3. I have heard the arguments advanced by the learned Counsel appearing on both sides and the learned Additional Government Advocate.
4. Learned Counsel for the petitioner has vehemently contended that both the authorities below have overlooked the fact that there is no valid order of surrender of tenancy rights in respect of the land in dispute by the father of the petitioner, Bhimappa, who was the original tenant in favour of father of the 3rd respondent. It was pointed out by him that the order dated 29-11-1954 pertaining to the surrender of the land in dispute by the father of the petitioner has been passed by one A.D. Gouda, Treasury, H.K. Sirsi, who is not the Competent Authority to accept the surrender and it has not been duly verified as required under the mandatory provisions of Section 29 of the Act. It is also pointed out by him that as per the records, possession is said to have been handed over to the father of respondent 3 on 15-11-1954 long prior to the date on which the order of accepting the surrender has been passed by the above said authority dated 29-11-1954. It is also pointed out by him that though the land in dispute was a tenanted land belonging to one Rama Naik, grandfather of petitioners, in both these cases, possession of the land in dispute is alleged to have taken only from Bhimappa, one of the sons of Rama Naik and the alleged surrender of tenancy rights was taken only from Bhimappa. Since Bistappa, the other son of Rama Naik was not a party to the said proceedings, he contended that there was no valid surrender of the tenancy rights in respect of the land in dispute. It is also his contention that the names of the father of 3rd respondent and 3rd respondent have been entered in the revenue records only on the basis of the order dated 29-11-1954 passed by the above said authority accepting the surrender and the authorities below have not considered all these material aspects and have erroneously relied upon the entries in the RTC extracts in coming to the conclusion that the land in dispute was under personal cultivation of respondent 3 by the notified date and that it was not a tenanted land. In support of his contention that failure to comply with the mandatory provisions as to verification of the surrender vitiates the surrender and renders it non est for the purpose of Section 5(3)(b) of the Act, he relied upon a decision of the Supreme Court in the case of Ramchandra Keshav Adke (dead) by L.Rs v. Govind Joti Chavare and Ors.

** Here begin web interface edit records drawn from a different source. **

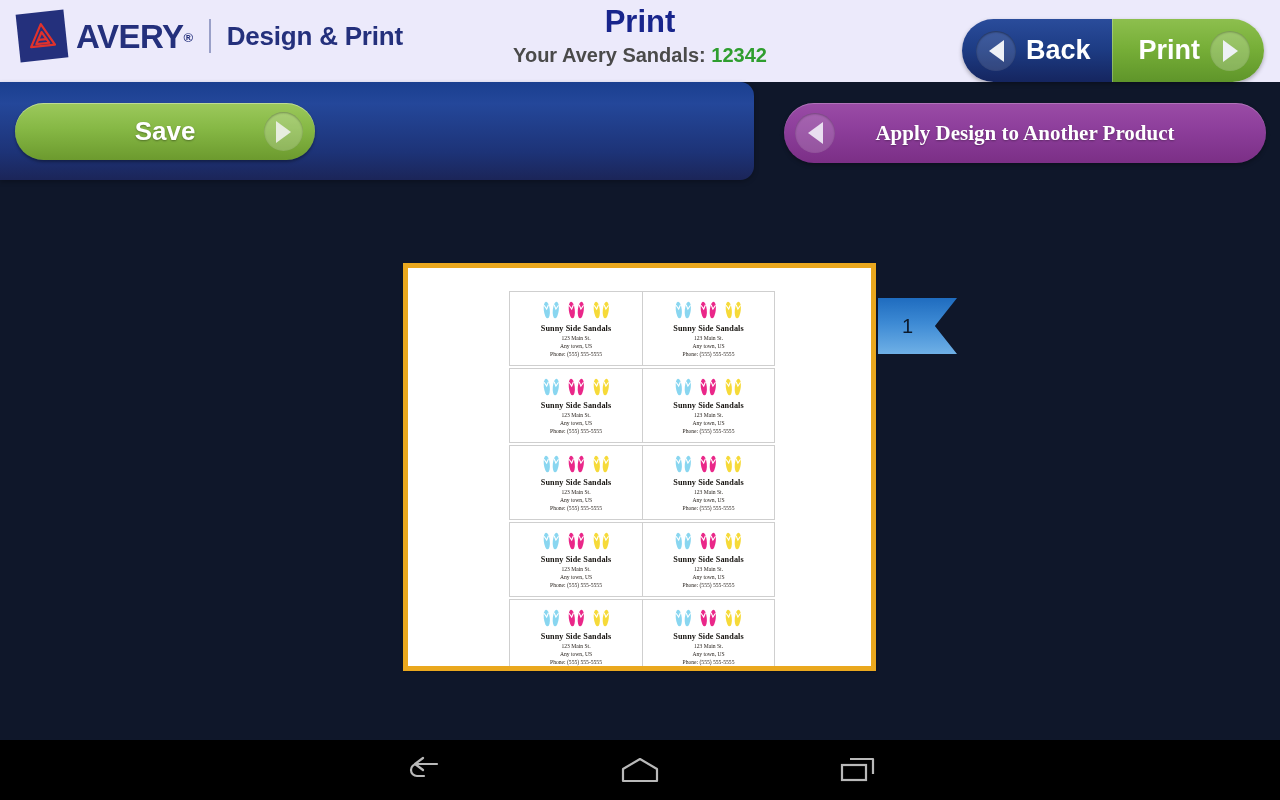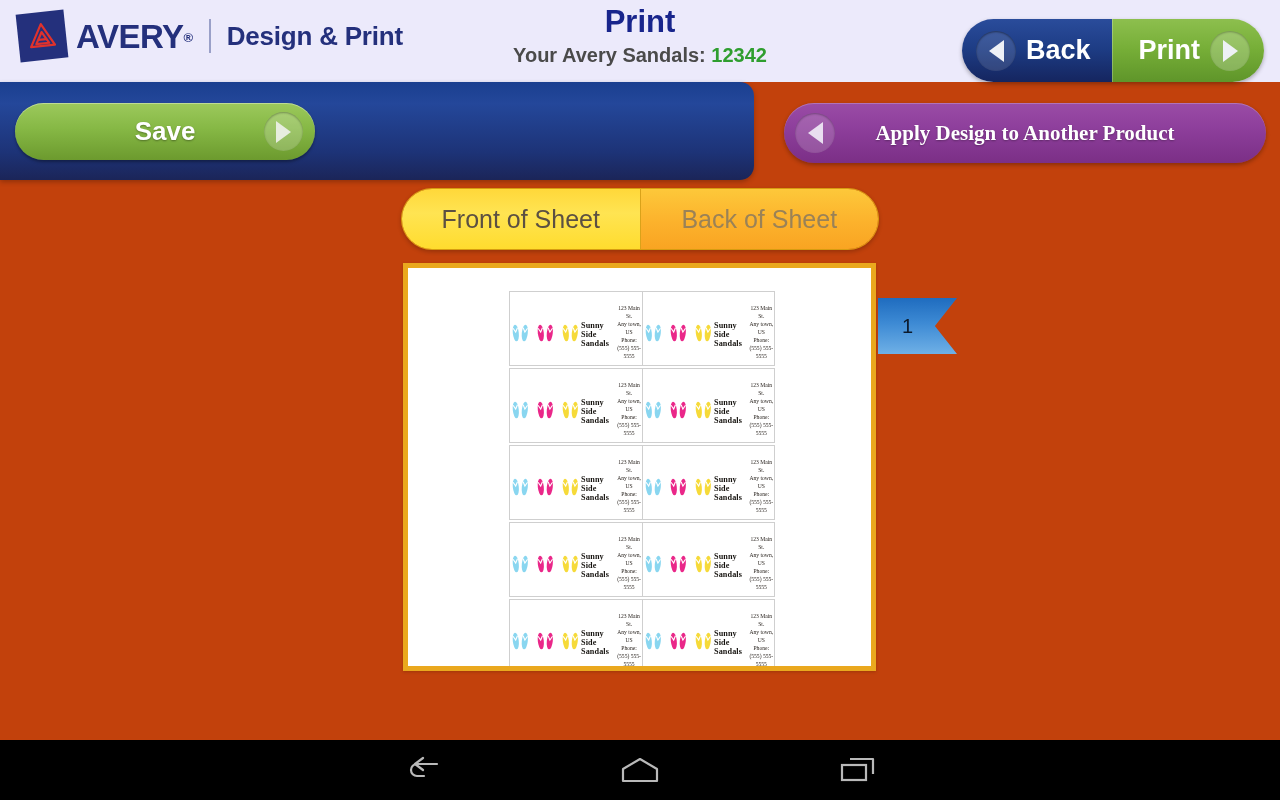--- a/index.html
+++ b/index.html
@@ -6,21 +6,21 @@
   * { box-sizing: border-box; margin: 0; padding: 0; }
   html, body {
     width: 1280px; height: 800px;
     overflow: hidden;
     font-family: "Liberation Sans", sans-serif;
     background: #f0eefc;
   }
   #app {
     position: relative;
     width: 1280px; height: 800px;
-    background: #c2410c;
+    background: #0f172a;
   }
 
   
   .header {
     position: absolute; left: 0; top: 0; width: 1280px; height: 82px;
     background: #eceafb;
   }
   .brand {
     position: absolute; left: 18px; top: 12px;
     display: flex; align-items: center; gap: 0;
@@ -175,21 +175,21 @@
     position: absolute; left: 101px; top: 23px;
     width: 266px;
     display: grid;
     grid-template-columns: 133px 133px;
     grid-auto-rows: 77px;
   }
   .label-card {
     background: #fff;
     border: 1px solid #cfcfcf;
     margin: 0 0 2px 0;
-    display: flex; flex-direction: row; align-items: center;
+    display: flex; flex-direction: column; align-items: center;
     justify-content: flex-start;
     padding-top: 7px;
     overflow: hidden;
   }
   .label-card:nth-child(odd) { border-right: none; }
   .flops { display: flex; gap: 4px; align-items: flex-end; height: 21px; }
   .label-name {
     font-family: "Liberation Serif", serif;
     font-size: 8.2px; font-weight: bold; color: #16130f;
     margin-top: 4px; letter-spacing: .1px;
@@ -283,28 +283,20 @@
     </span>
   </div>
 
   <div class="btn-apply">
     <span class="apply-circ">
       <span class="tri-left"></span>
     </span>
     <span class="apply-label">Apply Design to Another Product</span>
   </div>
 
-  <div class="tabs">
-    <div class="tab tab-active">
-      <span>Front of Sheet</span>
-    </div>
-    <div class="tab tab-inactive">
-      <span>Back of Sheet</span>
-    </div>
-  </div>
 
   <div class="sheet">
     <div class="sheet-grid" id="sheet-grid">
         <div class="label-card">
           <div class="flops">
             <svg width="21" height="21" viewBox="0 0 21 21">
               <ellipse cx="5.800000000000001" cy="11" rx="3" ry="8.4" fill="#7fd2ef" opacity="0.92" transform="rotate(-6 5.800000000000001 11)"></ellipse>
               <path d="M3.6 6 L5.800000000000001 10 L8 6" fill="none" stroke="#ffffff" stroke-width="1.1" transform="rotate(-6 5.800000000000001 11)"></path>
               <ellipse cx="14.799999999999999" cy="11" rx="3" ry="8.4" fill="#7fd2ef" opacity="0.92" transform="rotate(6 14.799999999999999 11)"></ellipse>
               <path d="M12.6 6 L14.799999999999999 10 L17 6" fill="none" stroke="#ffffff" stroke-width="1.1" transform="rotate(6 14.799999999999999 11)"></path>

In the above decision it was held as under.-
"A combined reading of Section 5(3)(b) with Rule 2-A which prescribes the manner of verification of a surrender shows that a surrender of tenancy by a tenant in order to be valid and effective must fulfil the following requirements: (1) It must be in writing; (2) It must be verified before the Mamlatdar; (3) While making such verification the Mamlatdar must satisfy himself in regard to two things, namely, (a) that the tenant understands the nature and consequences of the surrender and (b) that it is voluntary and (4) The Mamlatdar must endorse his finding as to such satisfaction upon the document of surrender.
The imperative language, the beneficent purpose and importance of Section 5(3)(b) and Rule 2-A for efficacious implementation of the general scheme of the Act all unerringly lead to the conclusion that those provisions were intended to be mandatory and not directory.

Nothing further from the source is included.